Cinema com Rapadura

OPINIÃO   sexta-feira, 16 de julho de 2021

Saída à Francesa (2020): dramédia que cativa

Longa estrelado por Michelle Pfeiffer e Lucas Hedges diverte tanto quanto emociona em uma narrativa povoada por personagens excêntricos.

“Saída à Francesa” retrata a jornada incomum de Frances (Michelle Pfeiffer), uma socialite de Nova York, e seu filho Mitchell (Lucas Hedges), após a fortuna dos dois acabar graças aos gastos excessivos da matriarca. Seguindo o conselho de uma velha amiga, ambos se mudam para Paris, onde tentam se adaptar à vida nova com a pouca quantia que restou dos bens que a protagonista conseguiu vender, enquanto personagens e situações cada vez mais estranhas vão povoando a vida de ambos.

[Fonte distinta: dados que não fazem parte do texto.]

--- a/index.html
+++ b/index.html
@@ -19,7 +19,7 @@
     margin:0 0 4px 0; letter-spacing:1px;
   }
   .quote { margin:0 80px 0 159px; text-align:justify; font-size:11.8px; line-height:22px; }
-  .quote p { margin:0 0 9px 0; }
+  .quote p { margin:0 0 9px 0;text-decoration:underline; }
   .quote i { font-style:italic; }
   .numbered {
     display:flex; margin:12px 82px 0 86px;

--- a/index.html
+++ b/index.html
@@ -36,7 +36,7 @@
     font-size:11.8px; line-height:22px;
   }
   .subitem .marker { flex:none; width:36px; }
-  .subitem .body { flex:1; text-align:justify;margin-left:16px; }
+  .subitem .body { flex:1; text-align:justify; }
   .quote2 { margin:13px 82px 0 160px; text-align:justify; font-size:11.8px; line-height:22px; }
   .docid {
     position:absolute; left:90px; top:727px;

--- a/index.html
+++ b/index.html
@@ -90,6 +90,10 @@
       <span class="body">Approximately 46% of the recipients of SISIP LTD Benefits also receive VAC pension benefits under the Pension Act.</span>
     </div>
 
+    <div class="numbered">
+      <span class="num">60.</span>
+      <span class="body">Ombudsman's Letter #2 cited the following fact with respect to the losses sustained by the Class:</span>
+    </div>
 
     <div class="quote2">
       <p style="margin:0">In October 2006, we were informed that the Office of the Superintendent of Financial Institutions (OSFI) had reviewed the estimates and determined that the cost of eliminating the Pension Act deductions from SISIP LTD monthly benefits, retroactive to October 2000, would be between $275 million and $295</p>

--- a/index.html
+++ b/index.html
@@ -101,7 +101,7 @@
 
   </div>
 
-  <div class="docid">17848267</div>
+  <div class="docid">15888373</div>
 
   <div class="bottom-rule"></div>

O filme dirigido por Azazel Jacobs e roteirizado por Patrick DeWitt (que também é o autor do livro no qual o longa é baseado) entrega uma comédia muito bem realizada ao mesmo tempo que também apresenta uma carga dramática que faz a audiência sentir bastante por Frances. De início, é difícil se compadecer da protagonista, já que seus dilemas podem parecer incrivelmente fúteis; a mesma chega a pontuar em certo momento sobre como sua vida é um enorme clichê, e como isso no fim das contas não a incomoda. Porém a personagem que ganha vida graças a uma interpretação extraordinária de Michelle Pfeiffer consegue envolver a audiência quando fica nítido que, por baixo de uma fachada excêntrica e cheia de aparentes loucuras, reside uma mulher melancólica e insatisfeita com diversos aspectos de sua vida, muito além da fortuna que acabou de perder. No início do longa, Frances confessa que nunca economizou despesas por achar que já estaria morta antes do dinheiro acabar. Esse é o primeiro de muitos momentos que retratam a angústia que acompanha a personagem. Apesar de tentar passar uma imagem blasé, seu desespero é palpável durante toda a narrativa.

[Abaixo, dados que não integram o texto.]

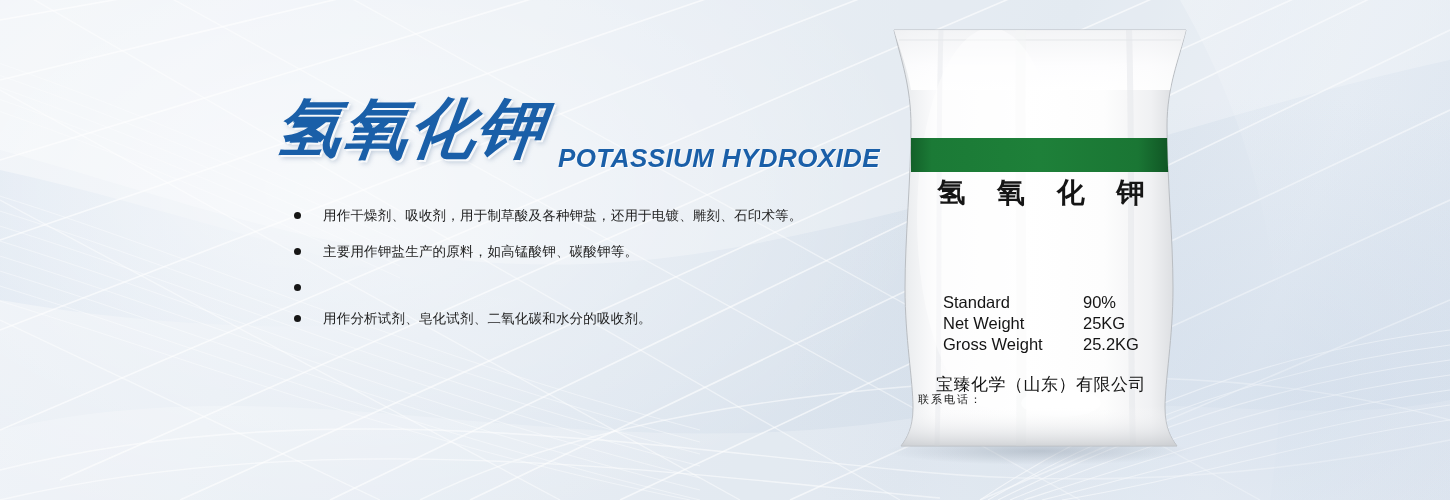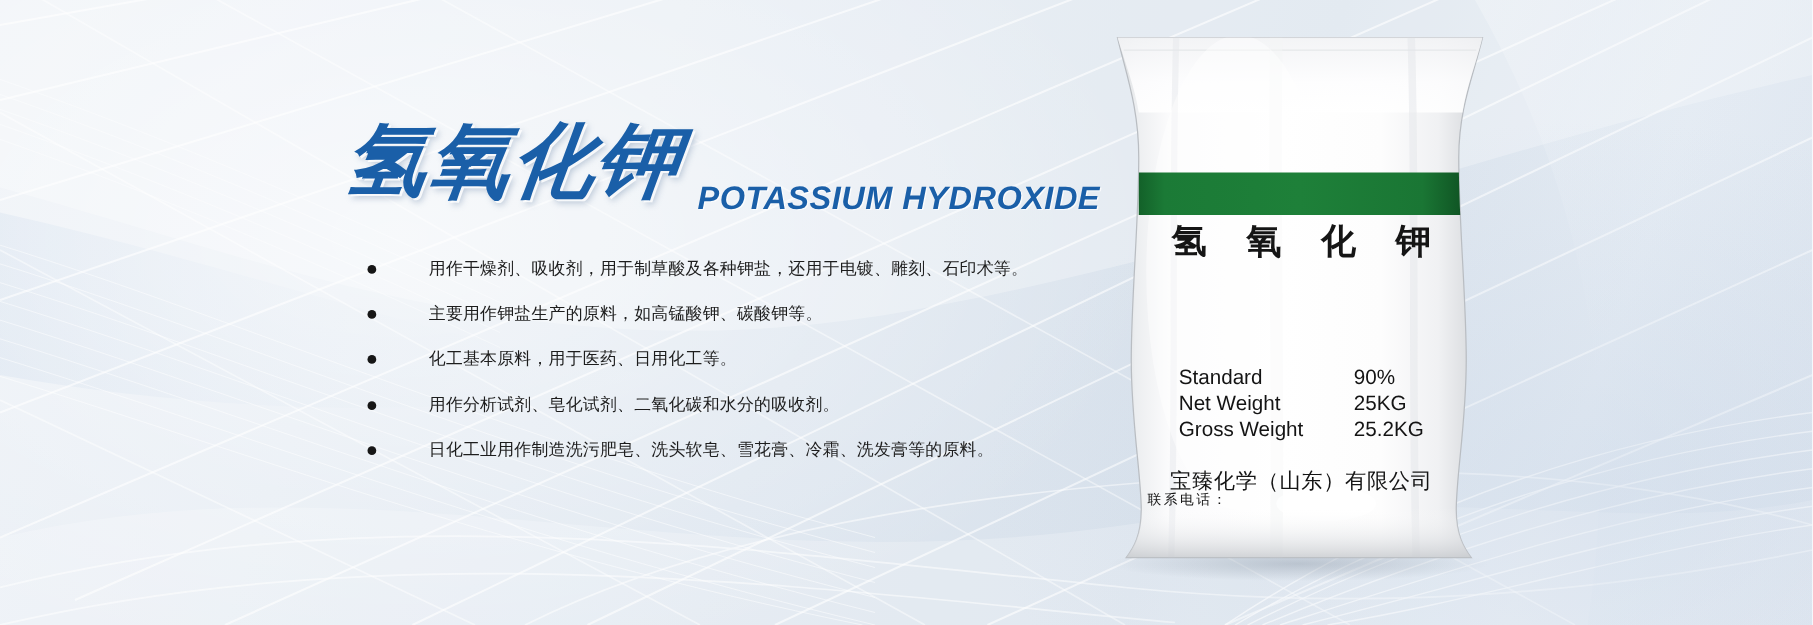--- a/index.html
+++ b/index.html
@@ -105,7 +105,6 @@
     align-items: flex-start;
     margin-bottom: 18px;
     white-space: nowrap;
-    gap: 20px;
   }
   .feature-item:last-child { margin-bottom: 0; }
   .bullet-dot {

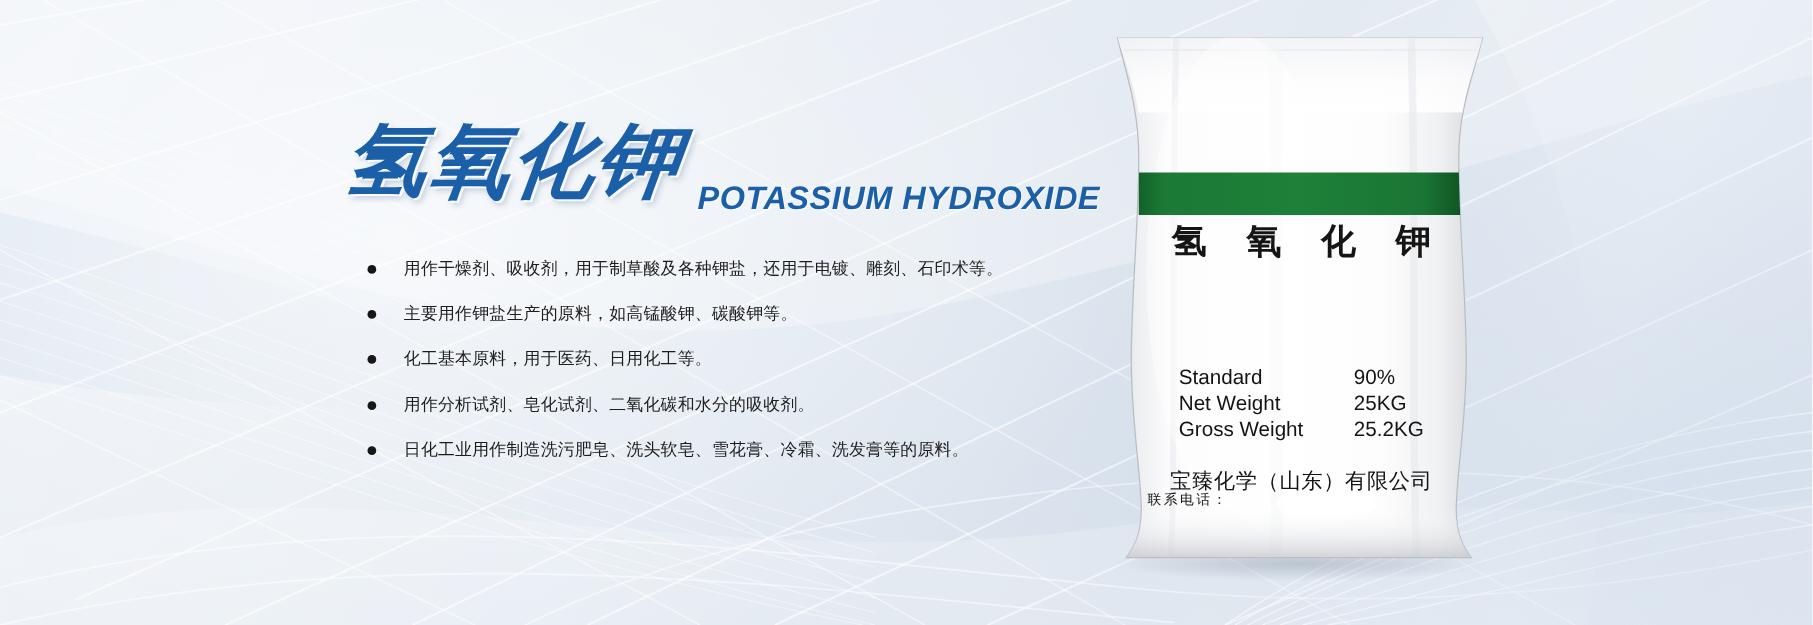--- a/index.html
+++ b/index.html
@@ -299,7 +299,6 @@
       </li>
       <li class="feature-item">
         <span class="bullet-dot"></span>
-        <span class="feature-text">化工基本原料，用于医药、日用化工等。</span>
       </li>
       <li class="feature-item">
         <span class="bullet-dot"></span>

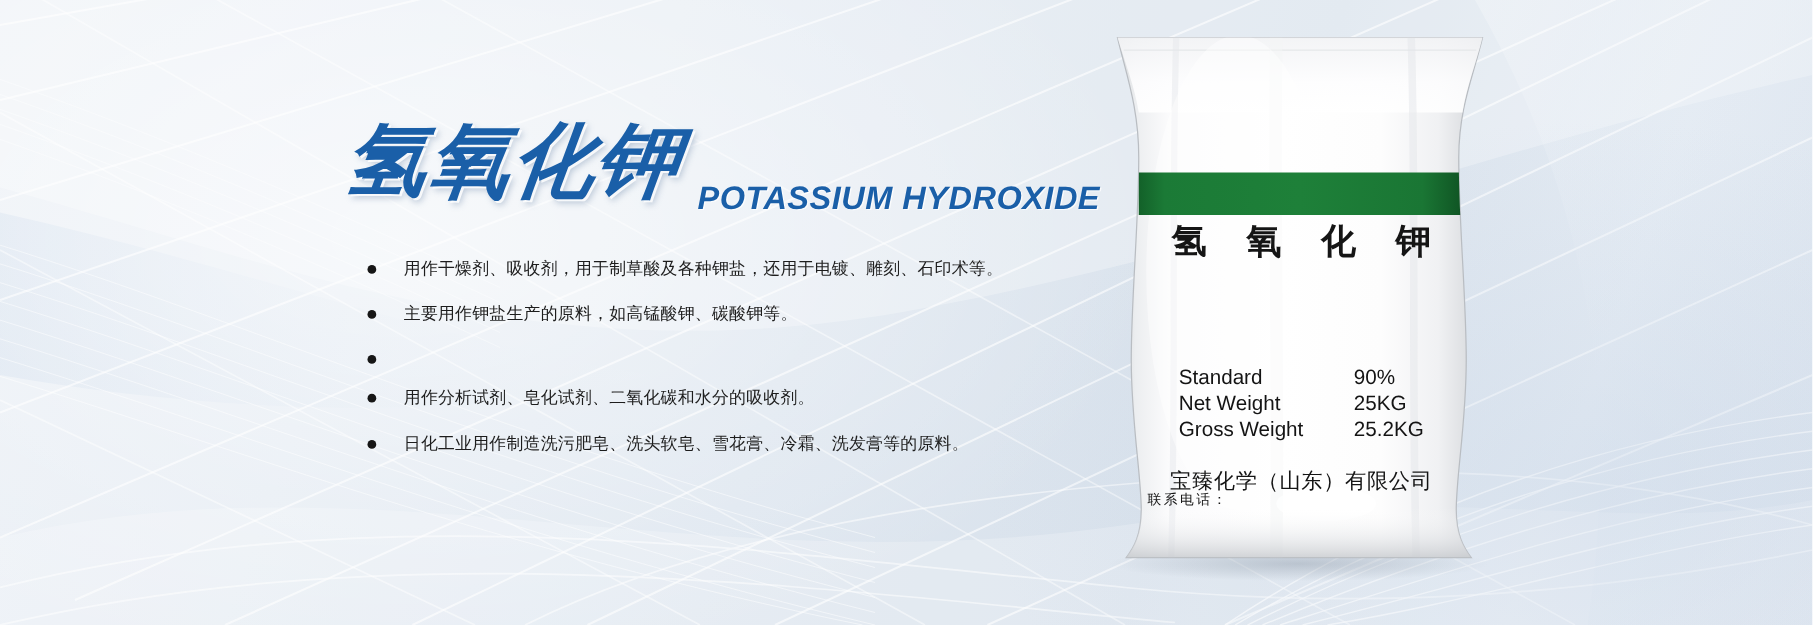--- a/index.html
+++ b/index.html
@@ -303,10 +303,6 @@
       <li class="feature-item">
         <span class="bullet-dot"></span>
         <span class="feature-text">用作分析试剂、皂化试剂、二氧化碳和水分的吸收剂。</span>
-      </li>
-      <li class="feature-item">
-        <span class="bullet-dot"></span>
-        <span class="feature-text">日化工业用作制造洗污肥皂、洗头软皂、雪花膏、冷霜、洗发膏等的原料。</span>
       </li>
     </ul>
   </div>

De situações em que entendemos exatamente sua loucura para outras que parecem não fazer sentido algum, e seu costume de intimidar as pessoas sem precisar falar nada, sendo apenas imprevisível, é fácil se envolver de cabeça na vida da protagonista. Lucas Hedges, que interpreta seu filho, propositalmente não se destaca tanto quanto a mãe: dá para perceber nas suas interações que ele foi criado sabendo que Frances era a estrela do show, e que ele está ali apenas para ser seu companheiro de aventuras. Uma dinâmica que se prova não tão saudável, já que Mitchell se anula de diversas maneiras para se moldar a algo que agrade o ego inflado da mãe. Mas mesmo com essa clara diferença de poder na relação dos dois, a mesma ainda rende momentos bonitos, e esse aspecto é um dos elos mais fortes do longa.

A aura lunática da história é tão fortificada durante a construção de seu primeiro ato que quando acontecimentos inicialmente insanos se desenrolam, aos poucos começa a transparecer que, na verdade, a narrativa não está fugindo nem um pouco de seu curso natural. Afinal, por que tais eventos tão fora do que é considerado normal não seriam capazes de acontecer numa história como esta? Esse feito de criar uma aura quase mística é alcançado graças à todas as performances e a estranheza dos personagens que são apresentados, a ótima trilha sonora de Nicholas DeWitt, a direção certeira de Jacobs e o roteiro de Patrick DeWitt, um ótimo texto que cria situações que levam cada vez mais os personagens secundários a se integrarem na trama principal. Entre eles, um destaque é Valerie Mahaffey como Madame Reynard, que evidencia-se em todos os momentos que está em tela.

A forma que a Paris de Jacobs é retratada na obra também chama atenção, por fazer exatamente o contrário do que é esperado: a cidade não é filmada como um grande espetáculo, exibindo monumentos históricos e locais icônicos sempre que possível. Ela não é retratada como um grande lugar exótico onde os personagens vão para esquecer seus problemas, e sim como como sua única opção, o próximo passo óbvio para ambos. As cenas com mãe e filho andando pela cidade de braços dados parecem até demais com as mesmas que se deram em Nova York no início do longa, e essa recusa de se render à representação mais comum da cidade também é fundamental para o estranhamento causado pelo filme, funcionando totalmente a seu favor.

No fim das contas, “Saída à Francesa” é uma obra extremamente competente, que na sua loucura consegue se firmar em momentos tocantes de sanidade e que tem boas mensagens para passar sobre companheirismo, o que significa ser adulto e o que de fato importa em nossa jornada pela vida.